Il modo più efficace per prevenire le malattie della tiroide è assumere iodio in quantità adeguate. «Questo elemento è infatti il costituente essenziale degli ormoni tiroidei», spiega Massimo Tonacchera, professore Associato di Endocrinologia e Coordinatore Nazionale Comitato della Prevenzione della Carenza Iodica. «La carenza di iodio anche lieve, che interessa alcune aree del nostro Paese, può provocare conseguenze gravi, soprattutto se la carenza nutrizionale si verifica durante la gravidanza o la prima infanzia». «Una grave carenza di iodio può addirittura determinare la morte del feto in utero, cretinismo neurologico e ipotiroidismo congenito», aggiunge Roberto Gastaldi, della Società Italiana di Endocrinologia e Diabetologia Pediatrica (SIEDP). «Proprio quest’ultima patologia rappresentava la prima causa di ritardo mentale nel nostro Paese prima dell’introduzione dello screening neonatale, grazie al quale è possibile oggi una diagnosi e un trattamento precoci. Dopo l’età neonatale è importante assicurare una adeguata quantità di iodio, sia per garantire un regolare processo di crescita e di sviluppo del bambino, sia per prevenire patologie della tiroide, come ad esempio i noduli».

«Dopo 12 anni dall’approvazione della legge 55/2005, che ha introdotto il programma nazionale di iodoprofilassi, lo stato nutrizionale degli italiani è migliorato», fa notare Antonella Olivieri, Responsabile Scientifico dell’Osservatorio Nazionale per il Monitoraggio della Iodoprofilassi in Italia (OSNAMI), dell’Istituto Superiore di Sanità. «I dati dimostrano che la percentuale di sale iodato venduto nella grande distribuzione nel 2016 ha superato il 60% e questo è molto positivo, poiché prima dell’approvazione della legge era solo al 30%. Questo dato, seppure incoraggiante, è comunque al di sotto della soglia del 80-85% indicata dall’Organizzazione Mondiale della Sanità. Un risultato importante raggiunto è l’aver accertato che in Liguria, Toscana, Lazio e Sicilia, il gozzo in età scolare non è più una patologia endemica ed è quindi stato sconfitto.

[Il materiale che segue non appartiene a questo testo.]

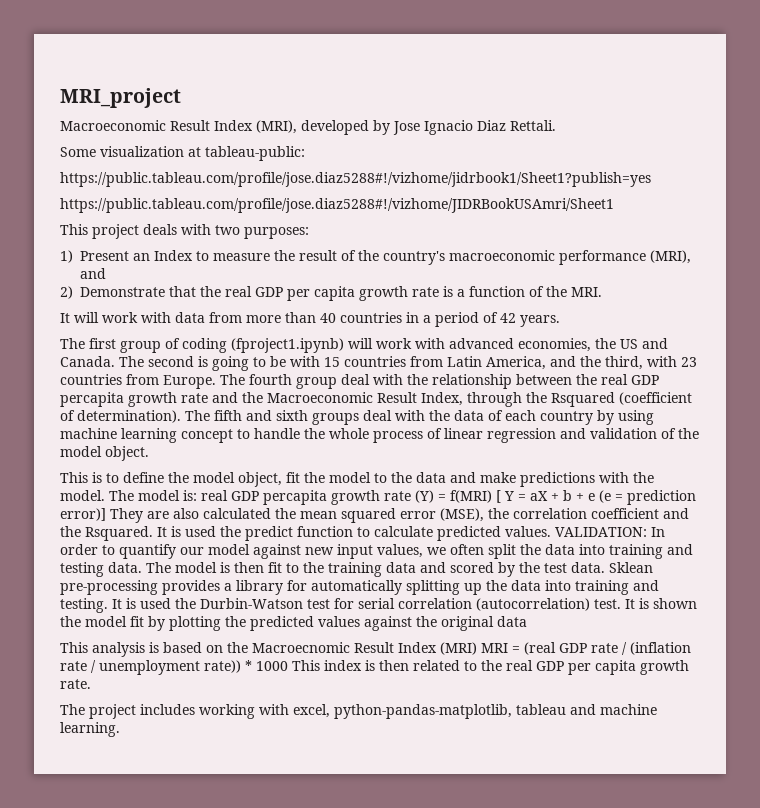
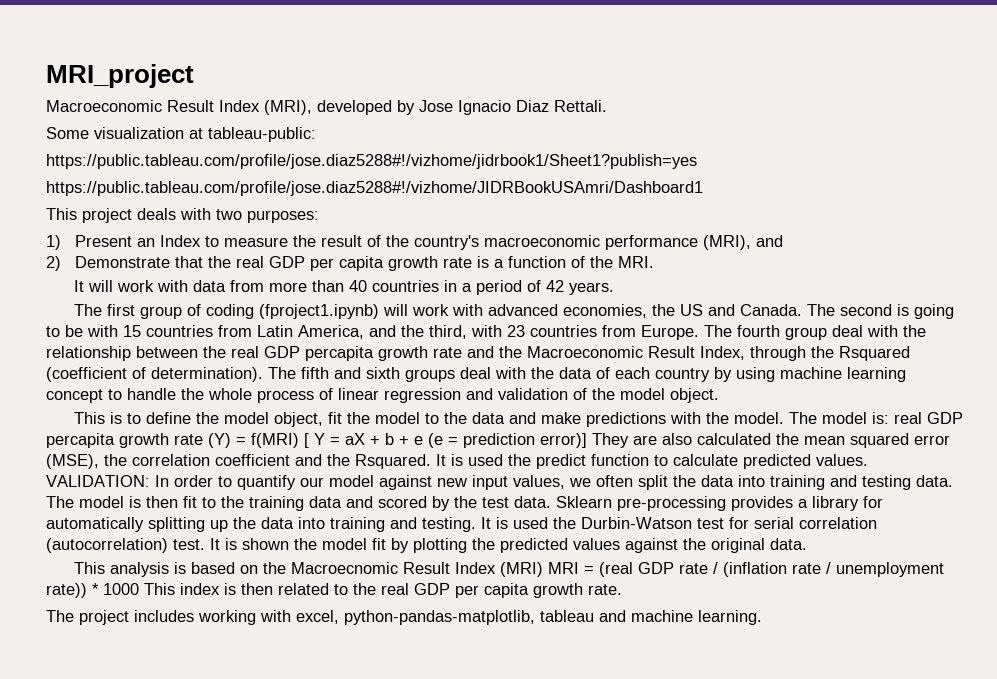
[60,198,614,213] https://public.tableau.com/profile/jose.diaz5288#!/vizhome/JIDRBookUSAmri/Sheet1 -> [46,181,703,196] https://public.tableau.com/profile/jose.diaz5288#!/vizhome/JIDRBookUSAmri/Dashboard1
[609,562,653,573] Sklean -> [556,496,612,508] Sklearn
[497,616,527,627] data -> [770,538,807,550] data.

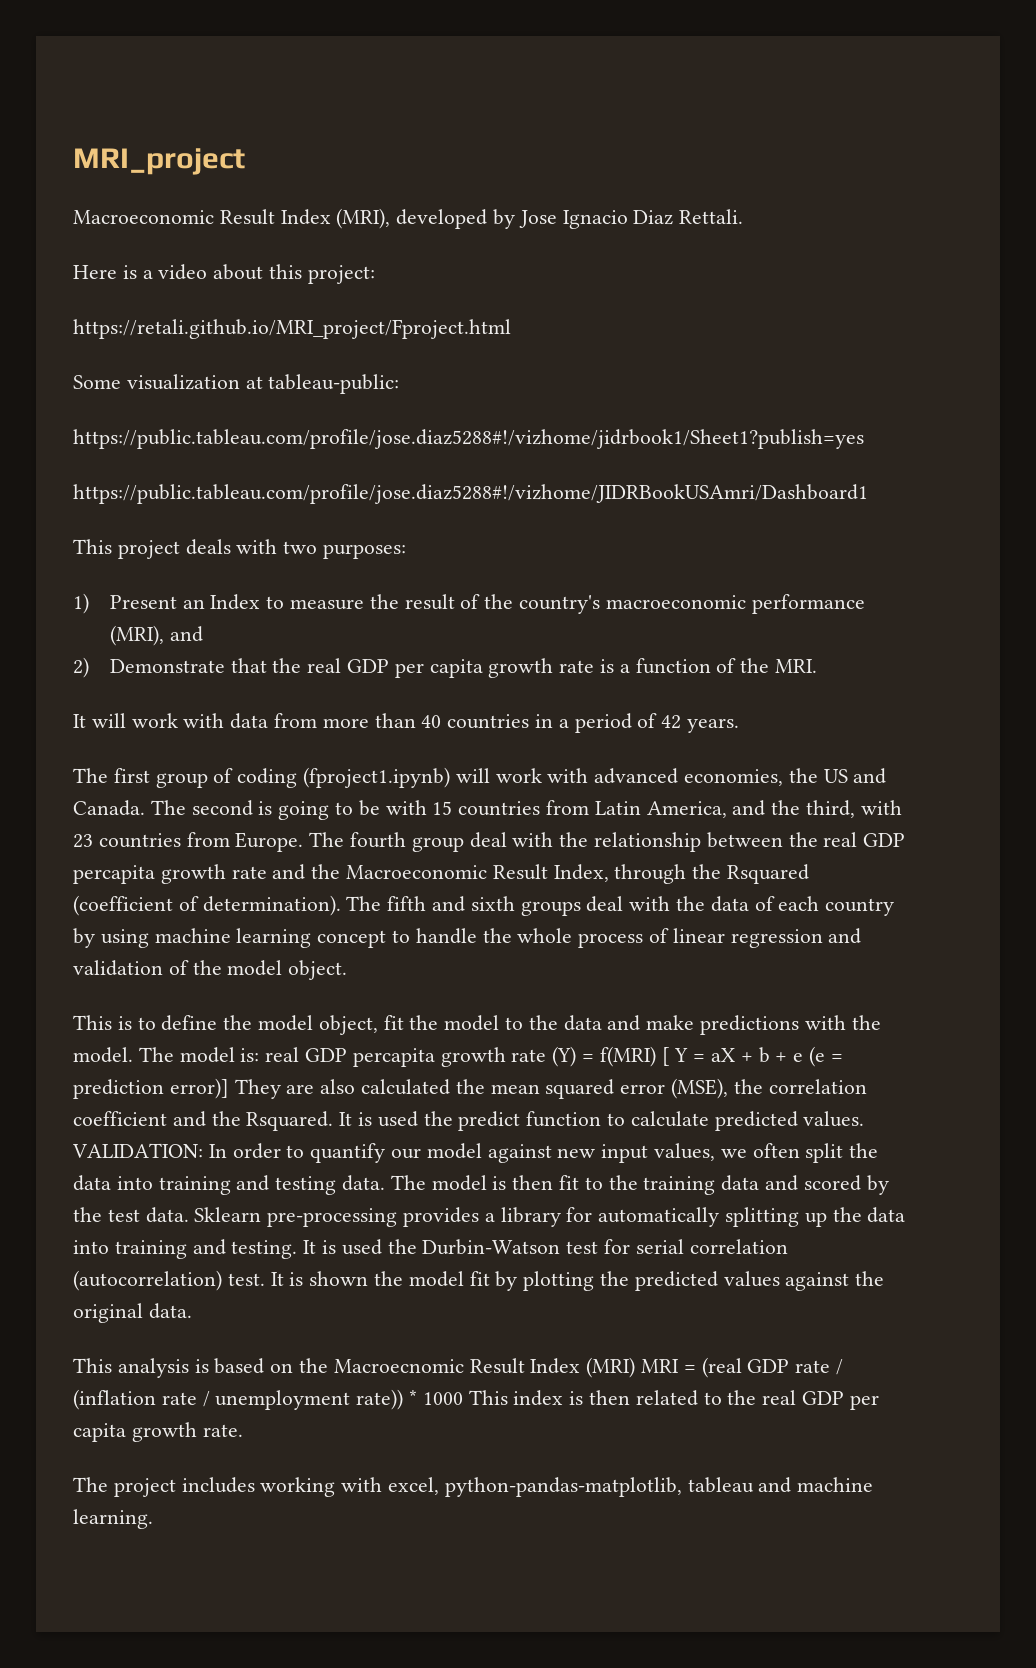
(607, 106) none -> [73,264,375,284] [73,319,511,339] // Here is a video about this project: // https://retali.github.io/MRI_project/Fproject.html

Questi dati ci dicono che dobbiamo insistere con programmi di iodoprofilassi in tutte le Regioni italiane, riducendo così anche il rischio di patologie tiroidee e di deficit neuro cognitivi».

Con l’ipotiroidismo, tutte le funzioni dell’organismo sono coinvolte, con peggioramento della qualità di vita e dello stato di benessere, spesso in maniera marcata non solo nelle forme conclamate, ma anche nelle forme iniziali. «La terapia sostitutiva consiste nella somministrazione di levotiroxina (T4), il principale ormone prodotto dalla tiroide» fa notare Luigi Bartalena, presidente dell’ Associazione Italiana della Tiroide (AIT). «In un’epoca di medicina sempre più personalizzata e di precisione, ogni paziente deve essere attentamente monitorato, perché la quantità di ormone necessaria varia da individuo a individuo, in rapporto anche a variazioni dell’assorbimento del farmaco che deve essere assunto almeno mezz’ora prima di colazione, evitando l’associazione con altre sostanze o cibi come soia, crusca, calcio, ferro, caffè, succo di pompelmo e farmaci gastroprotettori. Oggi sono disponibili diverse formulazioni di levotiroxina, dalle classiche compresse alle capsule molli, alle fiale monodose liquide per uso orale che possono essere assunte durante la colazione e si adattano meglio alle esigenze di ciascuno. Inoltre, nel 20% circa dei malati, la terapia standard può non correggere completamente lo stato di malessere: in queste situazioni, l’aggiunta di piccole quantità di levotriiodotironina (T3) può migliorare lo stato del paziente».